161) Brinker accepts all major bank credit cards, including First Savings Bank's, which assesses a 2.5% charge on sales for using its card. On May 26, Brinker had $4,800 in First Savings Bank Card credit sales. What entry should Brinker make on May 26 to record the deposit?
A) Debit Accounts Receivable $4,800; credit Sales $4,800.
B) Debit Cash $4,680; debit Credit Card Expense $120; credit Sales $4,800.
C) Debit Cash $4,800; credit Sales $4,800.
D) Debit Cash $4,920; credit Credit Card Expense $120; credit Sales $4,800.
E) Debit Accounts Receivable $4,680; debit Credit Card Expense $120; credit Sales $4,800.
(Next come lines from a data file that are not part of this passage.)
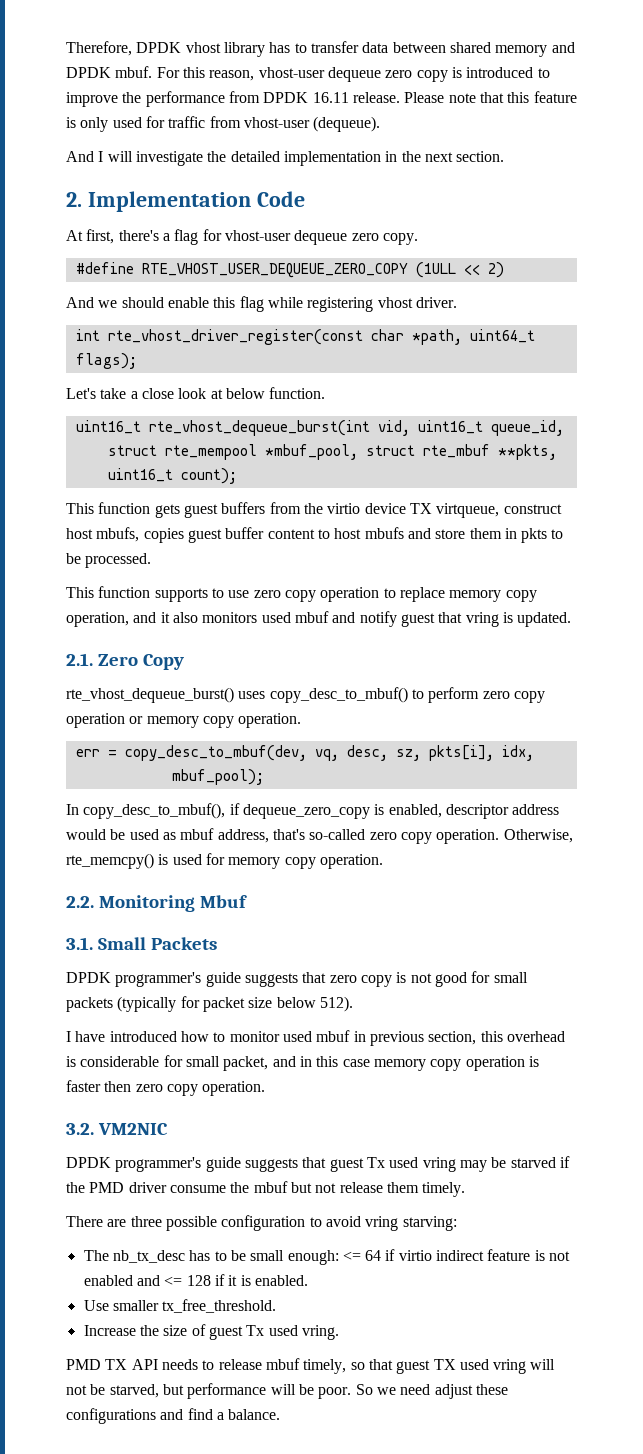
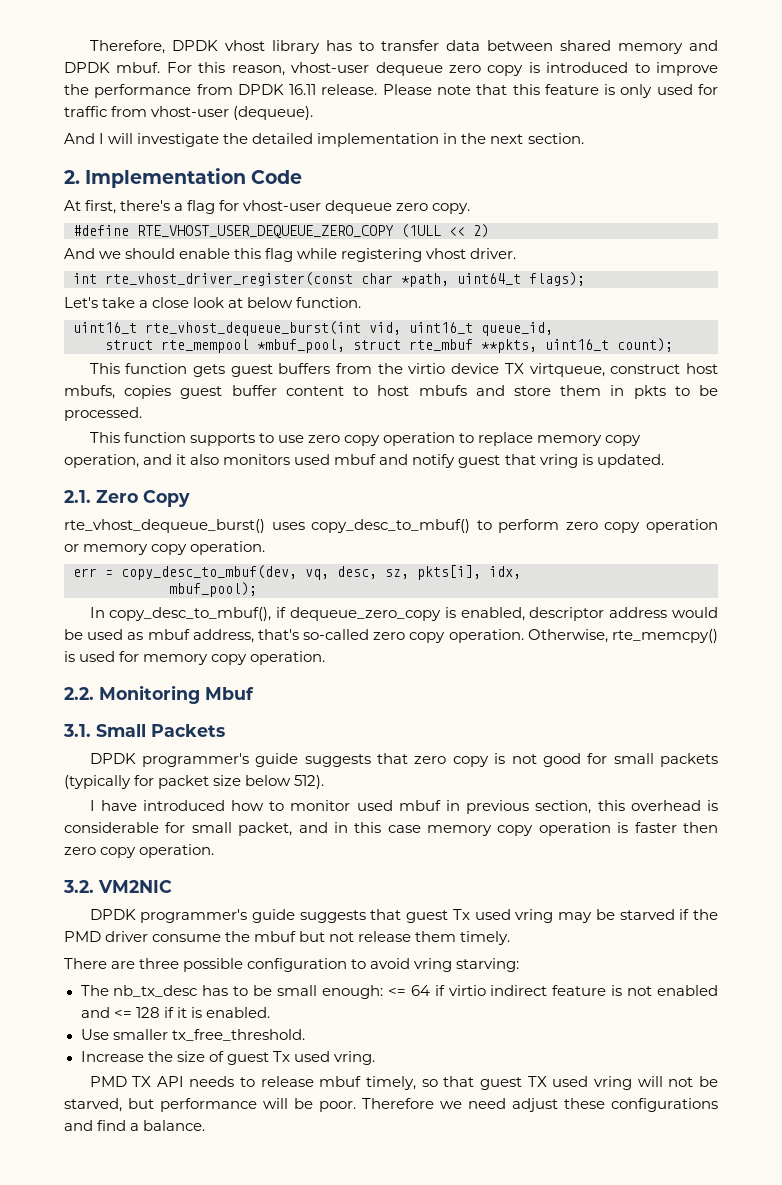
[355,1384,373,1395] So -> [362,1098,434,1109] Therefore

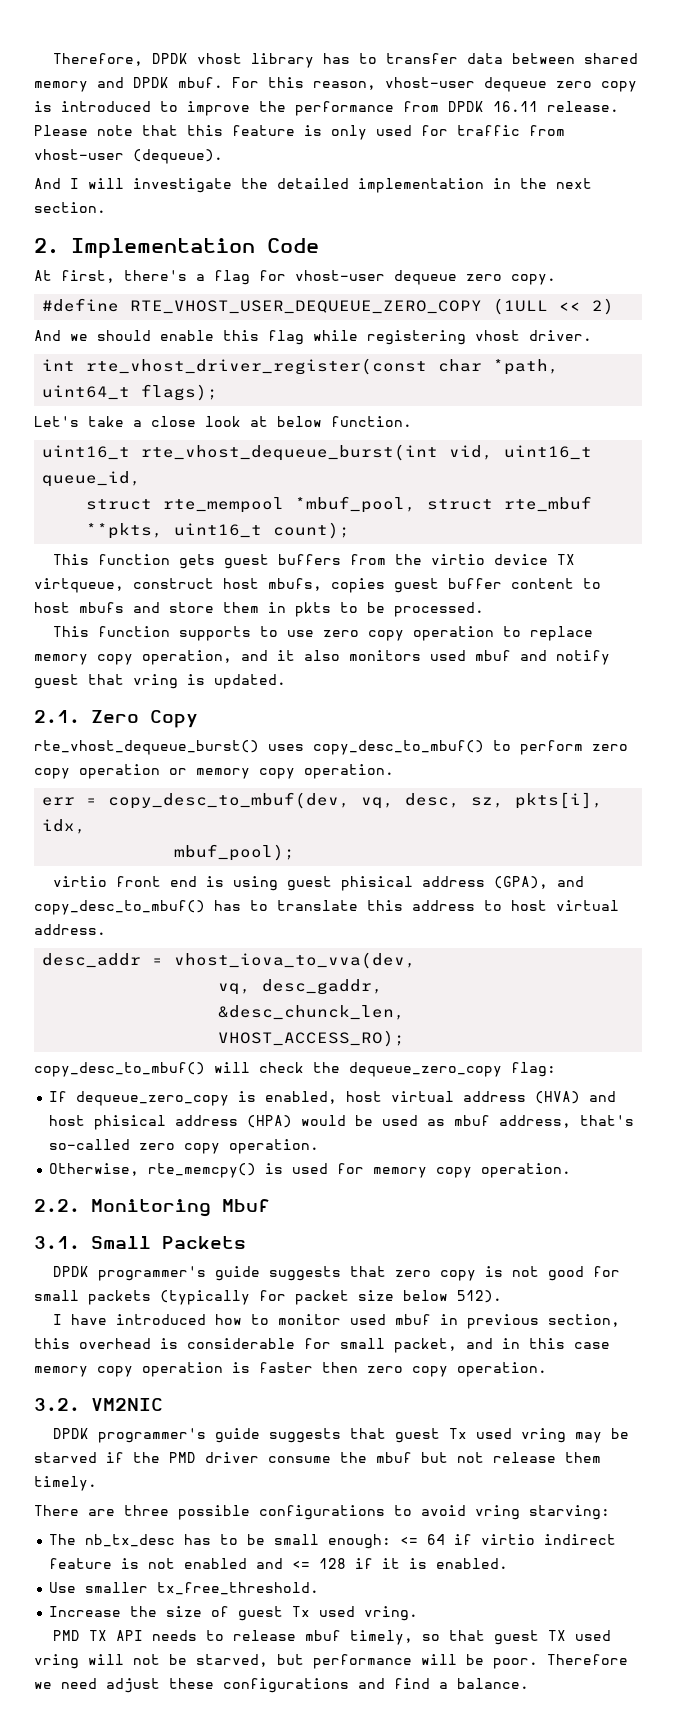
[89,607,668,621] In copy_desc_to_mbuf(), if dequeue_zero_copy is enabled, descriptor address -> [52,876,584,891] [34,900,619,915] [34,924,106,935] [42,952,417,969] [218,979,384,995] [218,1005,406,1020] [218,1030,406,1047] [34,1062,556,1077] [49,1091,617,1106] [49,1115,293,1130] virtio front end is using guest phisical address (GPA), and copy_desc_to_mbuf() has to translate this address to host virtual address. // desc_addr = vhost_iova_to_vva(dev, // vq, desc_gaddr, // &desc_chunck_len, // VHOST_ACCESS_RO); // copy_desc_to_mbuf() will check the dequeue_zero_copy flag: // If dequeue_zero_copy is enabled, host virtual address (HVA) and host phisical address (HPA)
(524, 636) none -> (320, 1146) //
[247,958,348,972] configuration -> [259,1505,385,1520] configurations

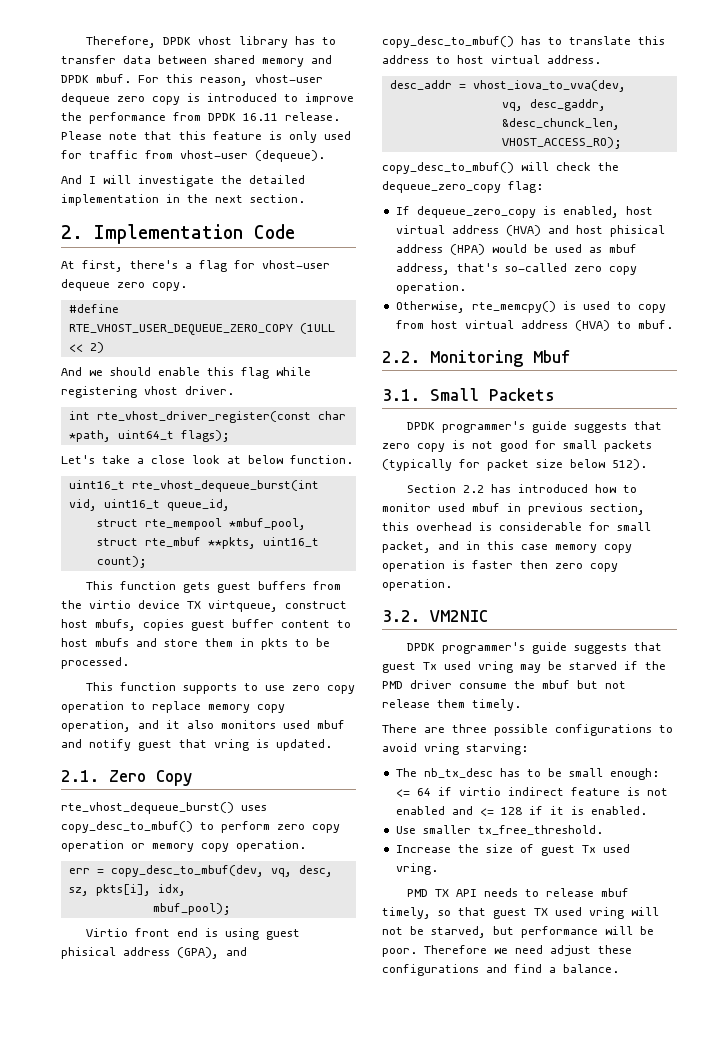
[52,876,107,887] virtio -> [85,928,128,937] Virtio
[337,1163,572,1178] for memory copy operation. -> [616,302,666,313] [395,320,673,331] to copy from host virtual address (HVA) to mbuf.
[52,1314,107,1325] I have -> [406,484,511,493] Section 2.2 has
162) Craigmont uses the allowance method to account for uncollectible accounts. Its year-end unadjusted trial balance shows Accounts Receivable of $128,500, allowance for doubtful accounts of $905 (credit) and sales of $1,045,000. If uncollectible accounts are estimated to be 6% of accounts receivable, what is the amount of the bad debts expense adjusting entry?
A) $8,615
B) $7,710
C) $6,805
D) $6,990
E) $7,140
163) Craigmont uses the allowance method to account for uncollectible accounts. Its year-end unadjusted trial balance shows Accounts Receivable of $104,500, allowance for doubtful accounts of $665 (credit) and sales of $925,000. If uncollectible accounts are estimated to be 4% of accounts receivable, what is the amount of the bad debts expense adjusting entry?
A) $4,845
B) $4,180
C) $3,515
D) $3,700
E) $3,850
164) Craigmont uses the allowance method to account for uncollectible accounts. Its year-end unadjusted trial balance shows Accounts Receivable of $110,500, allowance for doubtful accounts of $725 (credit) and sales of $955,000. If uncollectible accounts are estimated to be 0.8% of sales, what is the amount of the bad debts expense adjusting entry?
A) $7,640
B) $6,915
C) $8,365
D) $7,765
E) $7,840
165) Craigmont uses the allowance method to account for uncollectible accounts. Its year-end unadjusted trial balance shows Accounts Receivable of $104,500, allowance for doubtful accounts of $665 (credit) and sales of $925,000. If uncollectible accounts are estimated to be 0.5% of sales, what is the amount of the bad debts expense adjusting entry?
A) $4,625
B) $3,960
C) $5,290
D) $4,750
E) $4,825
166) On July 9, Mifflin Company receives a $8,500, 90-day, 8% note from customer Payton Summers as payment on account. Compute the maturity date for the note.
A) October 8
B) October 7
C) November 8
D) November 7
E) November 6
167) On July 9, Mifflin Company receives a $7,200, 90-day, 8% note from customer Payton Summers as payment on account. Compute the amount due at maturity for the note and interest. (Use 360 days a year.)
A) $7,309
B) $7,296
C) $7,200
D) $7,344
E) $6,939
168) On July 9, Mifflin Company receives an $8,500, 90-day, 8% note from customer Payton Summers as payment on account. Compute the amount due at maturity for the note and interest. (Use 360 days a year.)
A) $8,628
B) $8,192
C) $8,613
D) $8,500
E) $8,670
169) On July 9, Mifflin Company receives a $9,000, 90-day, 10% note from customer Payton Summers to replace an account receivable. What entry should be made by Mifflin on July 9 to record receipt of the note?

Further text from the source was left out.